WHAT THE EXERCISE ASKS: The answer must be a single number: the count of lines in these records that hold "repository".

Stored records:
* * * *

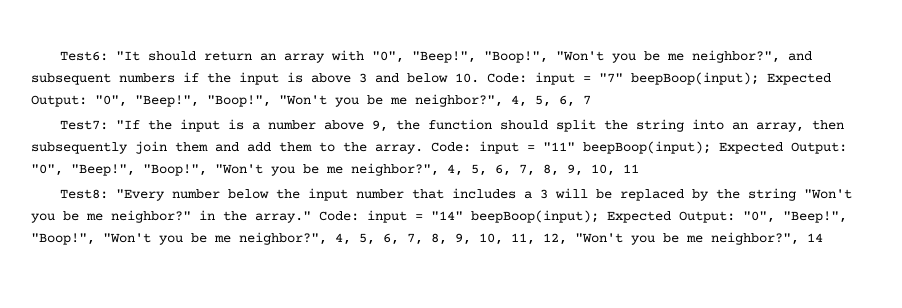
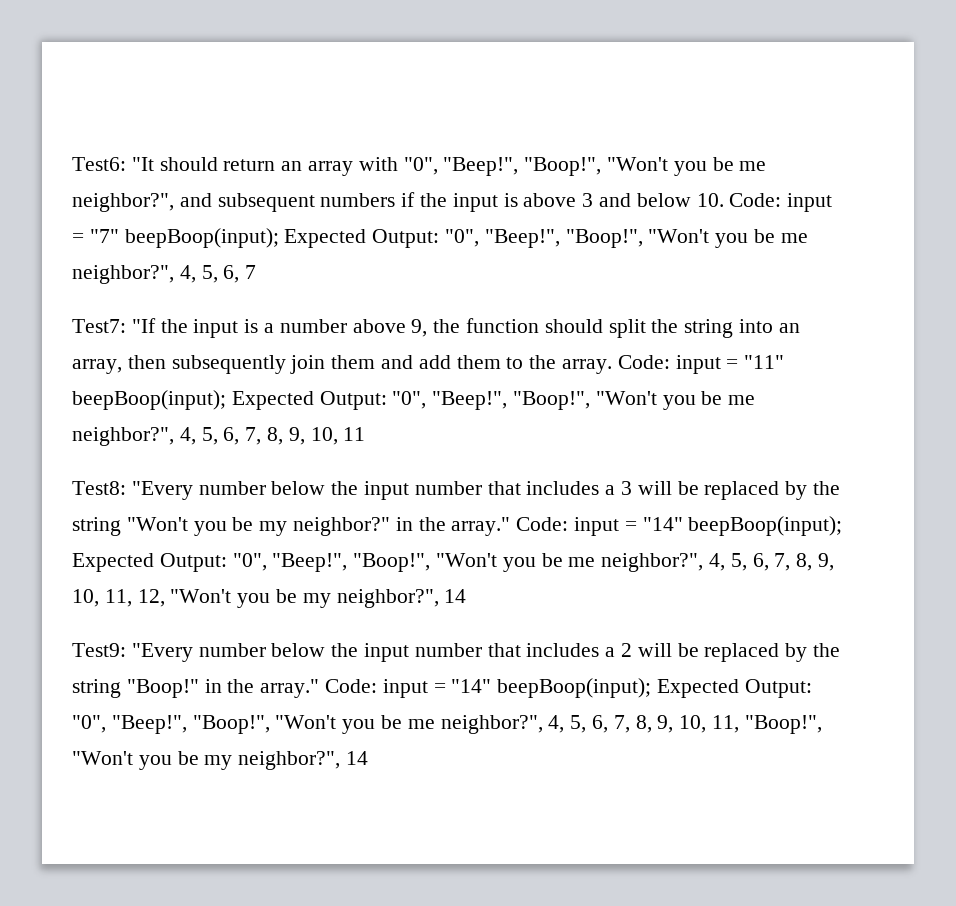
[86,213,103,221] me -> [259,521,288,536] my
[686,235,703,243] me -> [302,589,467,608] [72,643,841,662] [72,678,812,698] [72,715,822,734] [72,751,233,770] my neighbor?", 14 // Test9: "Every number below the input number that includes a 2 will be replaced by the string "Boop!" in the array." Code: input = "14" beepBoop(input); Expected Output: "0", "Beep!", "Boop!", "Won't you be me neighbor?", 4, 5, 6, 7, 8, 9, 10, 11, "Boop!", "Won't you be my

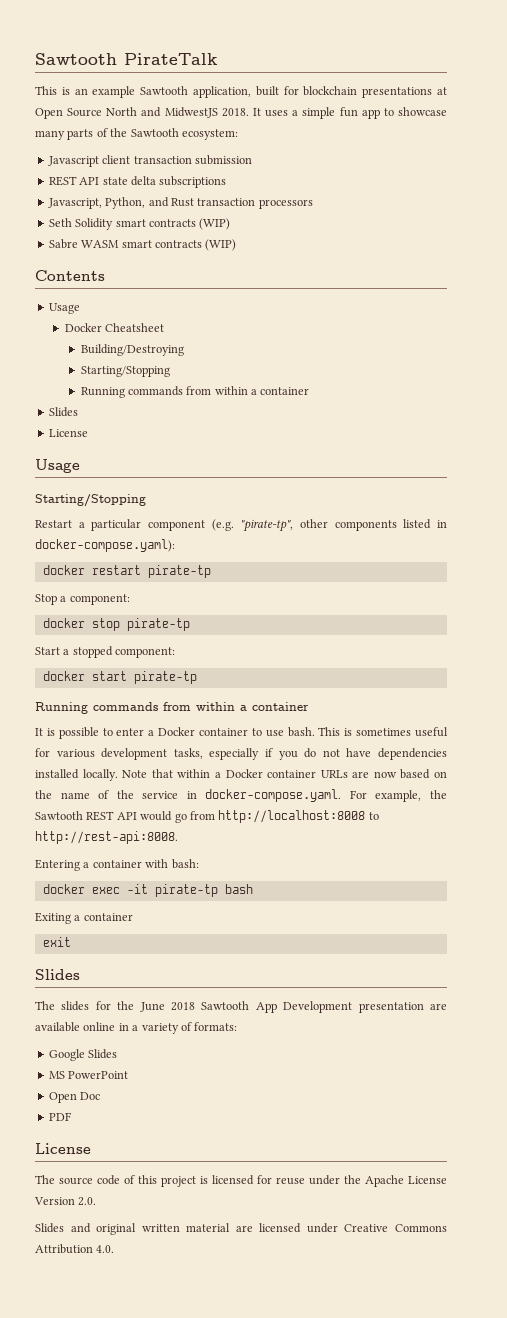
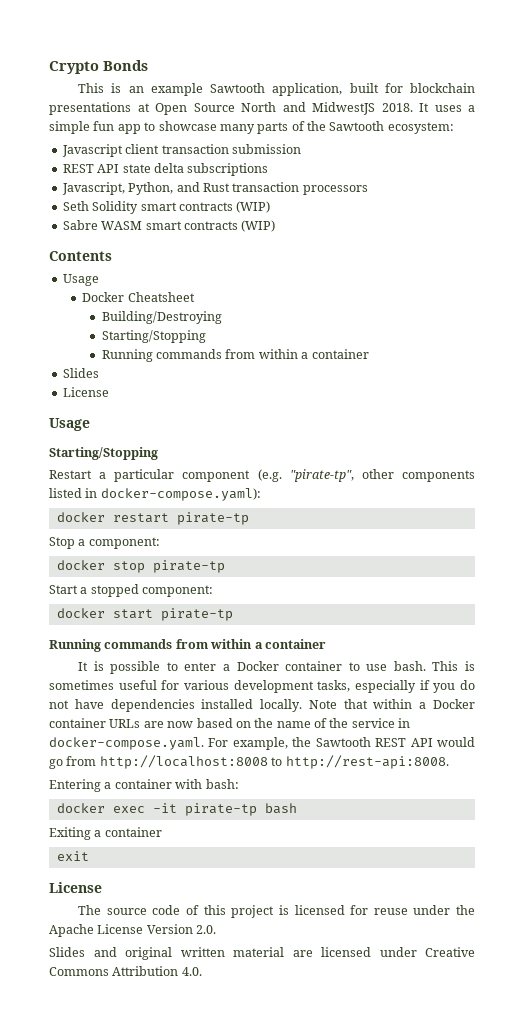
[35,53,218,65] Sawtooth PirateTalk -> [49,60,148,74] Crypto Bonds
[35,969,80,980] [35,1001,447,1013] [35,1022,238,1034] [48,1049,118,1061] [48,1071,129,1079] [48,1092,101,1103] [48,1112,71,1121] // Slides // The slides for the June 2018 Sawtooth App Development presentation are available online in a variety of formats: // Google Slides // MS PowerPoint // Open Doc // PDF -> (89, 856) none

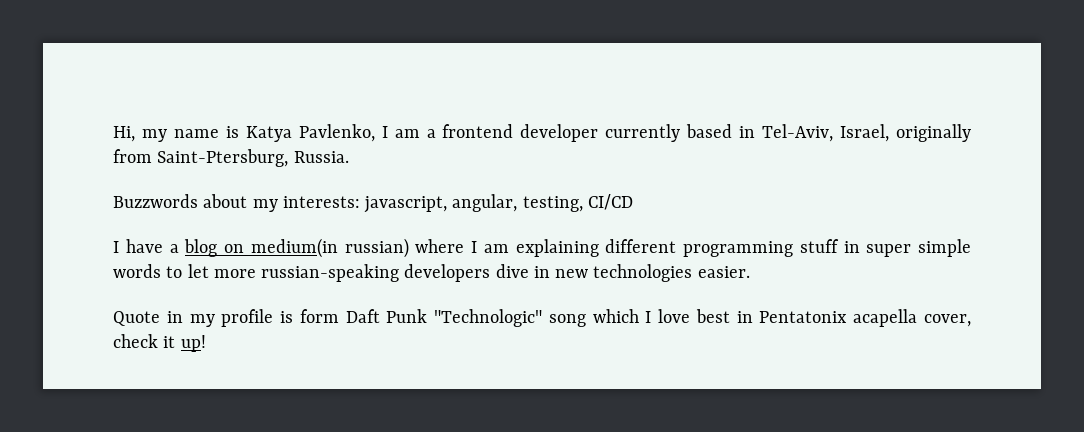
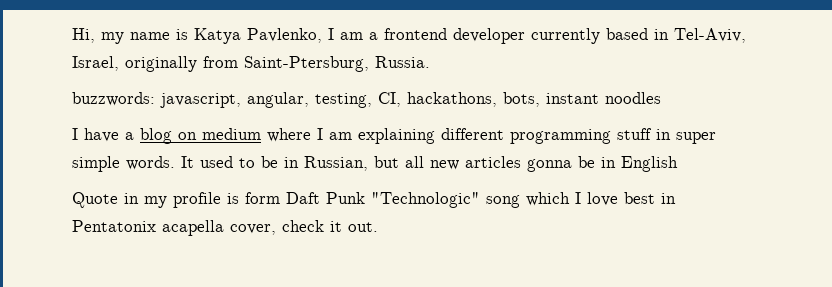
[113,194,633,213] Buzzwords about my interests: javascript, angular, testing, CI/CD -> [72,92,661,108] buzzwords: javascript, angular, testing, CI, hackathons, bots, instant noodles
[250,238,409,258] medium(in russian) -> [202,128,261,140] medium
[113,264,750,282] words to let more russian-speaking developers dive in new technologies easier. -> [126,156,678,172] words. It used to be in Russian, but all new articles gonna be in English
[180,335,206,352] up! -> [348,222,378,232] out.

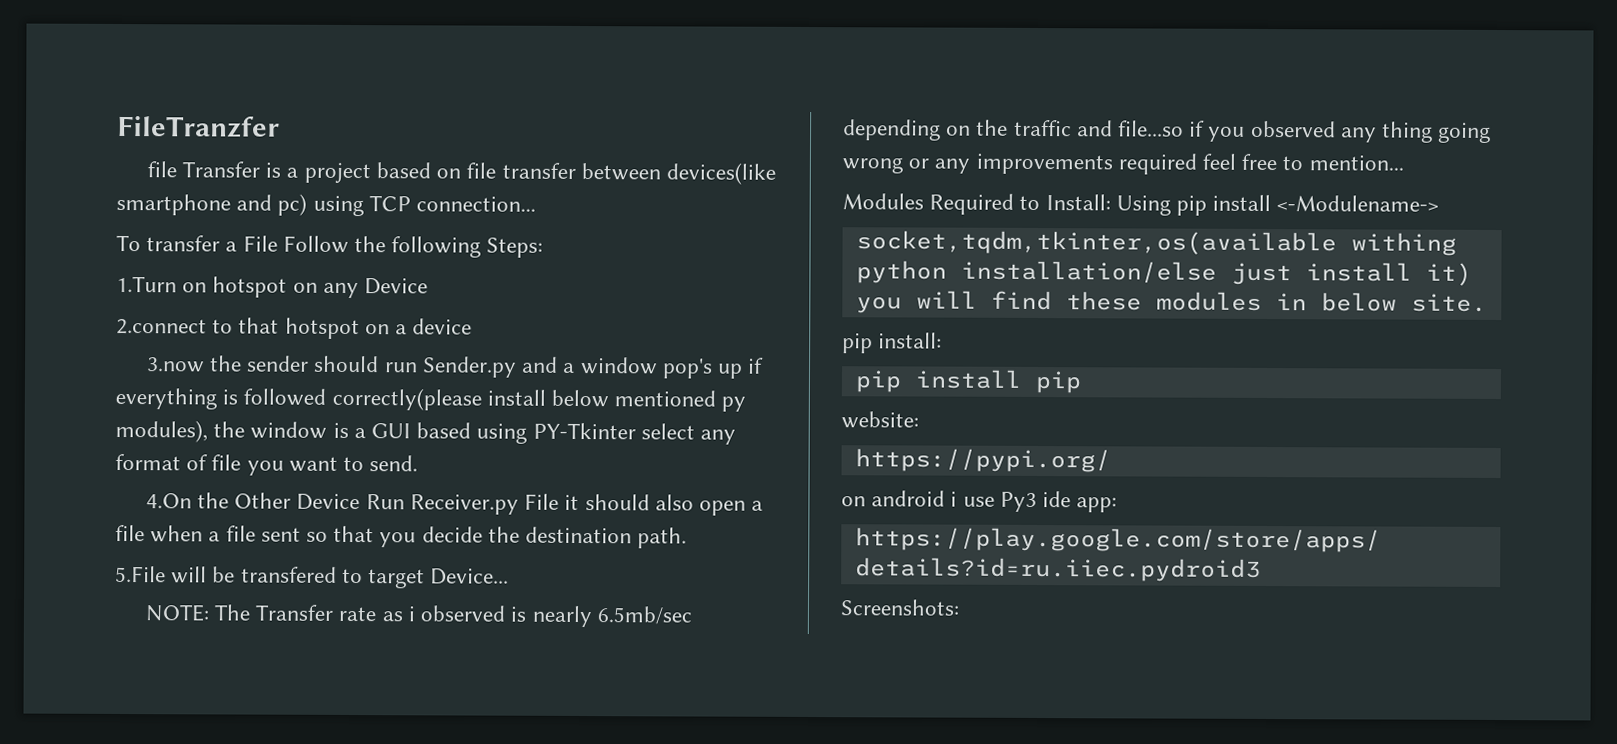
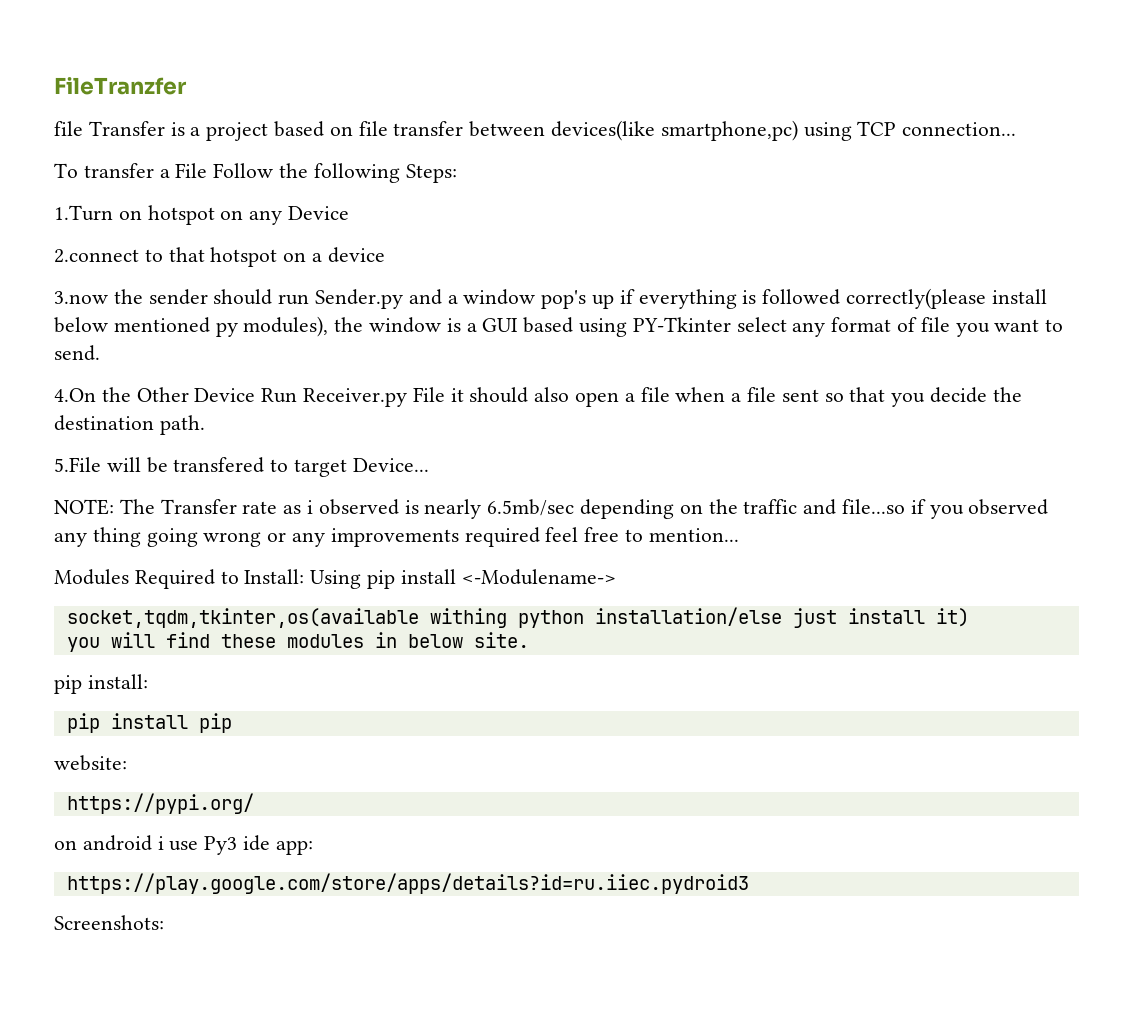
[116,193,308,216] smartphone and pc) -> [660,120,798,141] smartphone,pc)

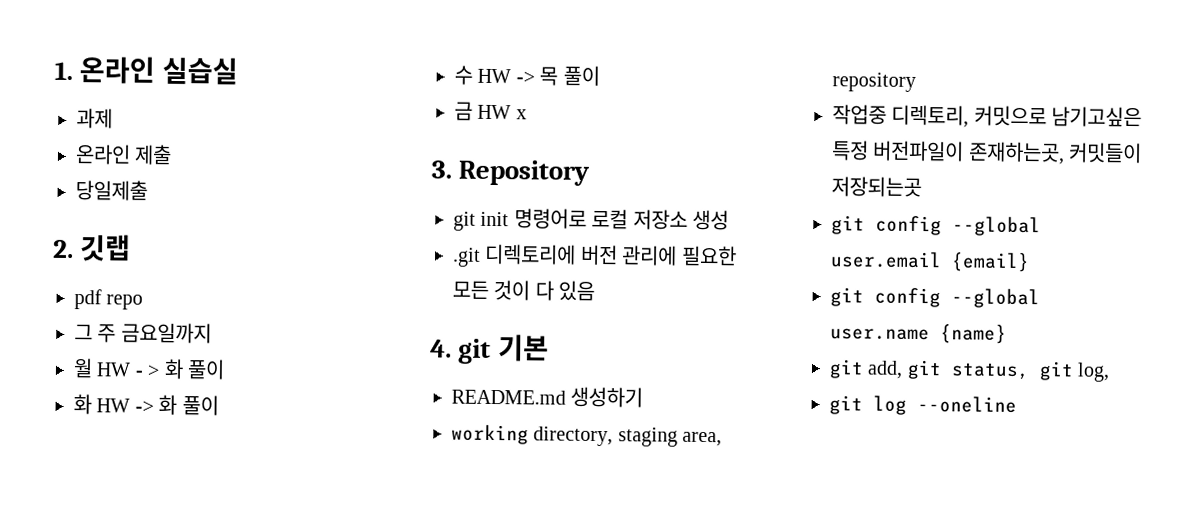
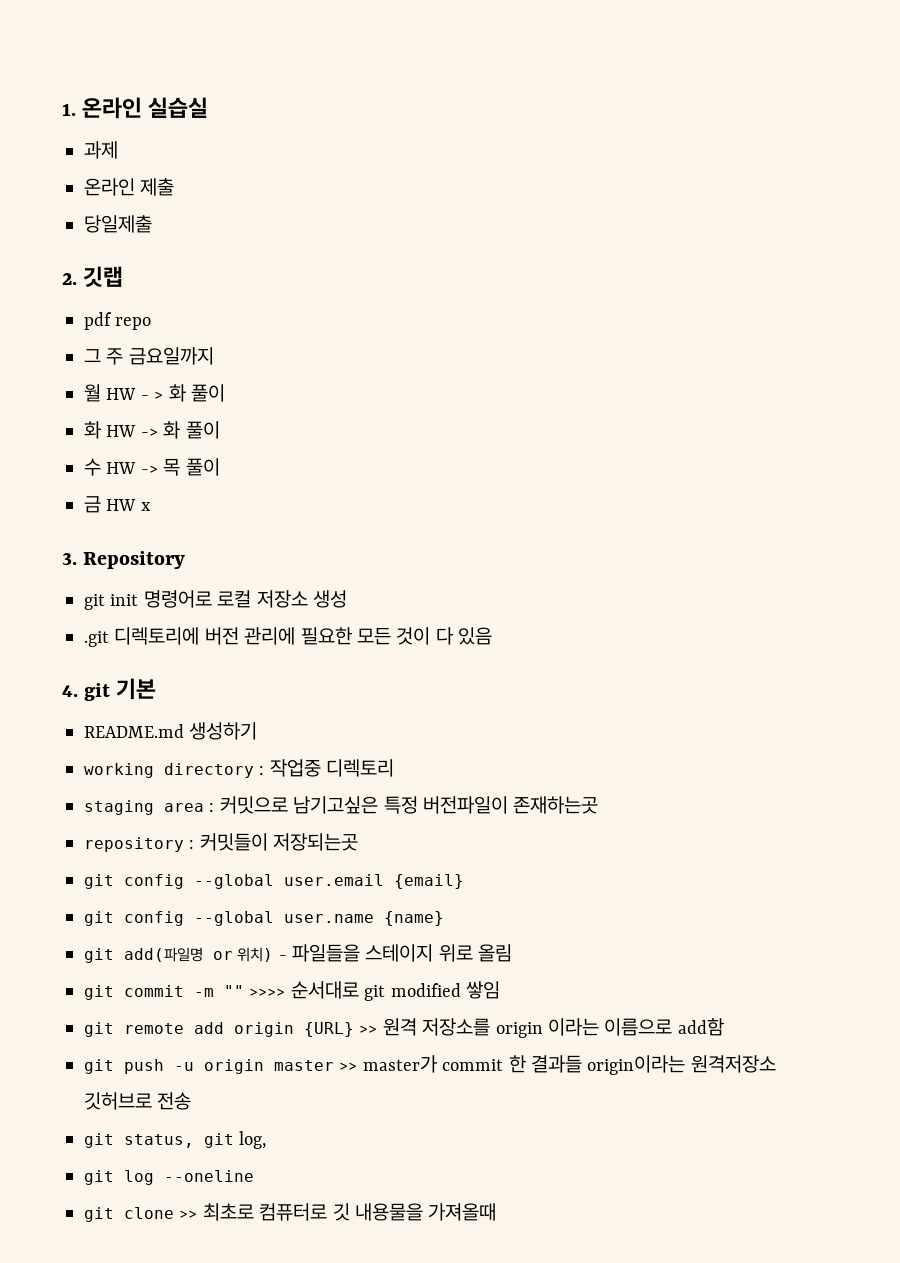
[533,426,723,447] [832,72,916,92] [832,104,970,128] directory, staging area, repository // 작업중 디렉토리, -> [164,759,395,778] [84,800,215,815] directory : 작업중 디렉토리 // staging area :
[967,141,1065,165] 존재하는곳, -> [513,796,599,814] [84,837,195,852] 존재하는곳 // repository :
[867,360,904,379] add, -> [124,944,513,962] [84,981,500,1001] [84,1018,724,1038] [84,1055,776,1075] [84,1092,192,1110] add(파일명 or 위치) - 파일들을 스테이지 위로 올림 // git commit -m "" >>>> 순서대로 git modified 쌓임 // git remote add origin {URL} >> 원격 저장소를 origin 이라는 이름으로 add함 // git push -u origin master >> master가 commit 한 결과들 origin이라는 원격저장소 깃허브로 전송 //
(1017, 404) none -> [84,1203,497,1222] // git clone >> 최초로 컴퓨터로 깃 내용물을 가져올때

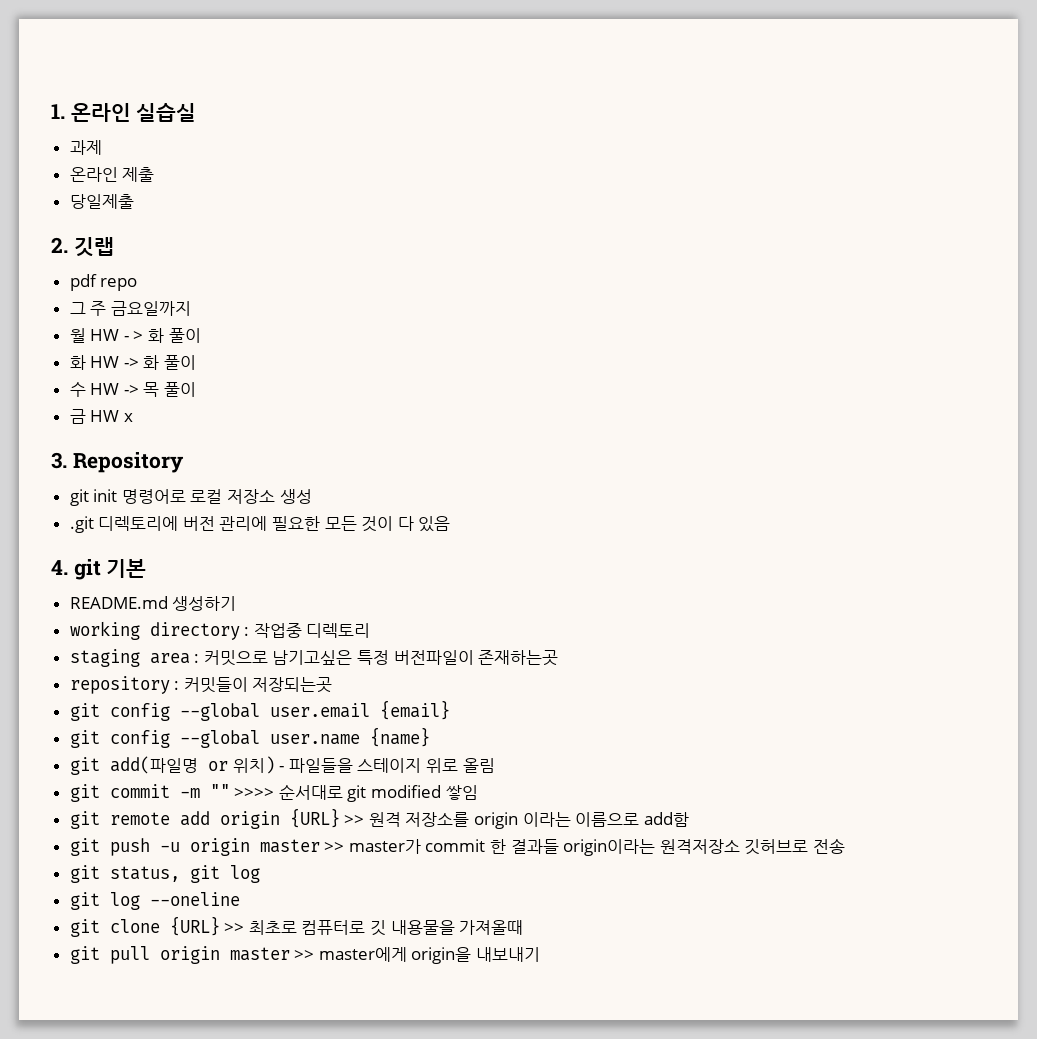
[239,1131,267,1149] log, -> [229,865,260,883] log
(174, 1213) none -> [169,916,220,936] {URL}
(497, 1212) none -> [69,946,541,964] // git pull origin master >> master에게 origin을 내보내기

* * * *

ANSWER TO THE EXERCISE: 2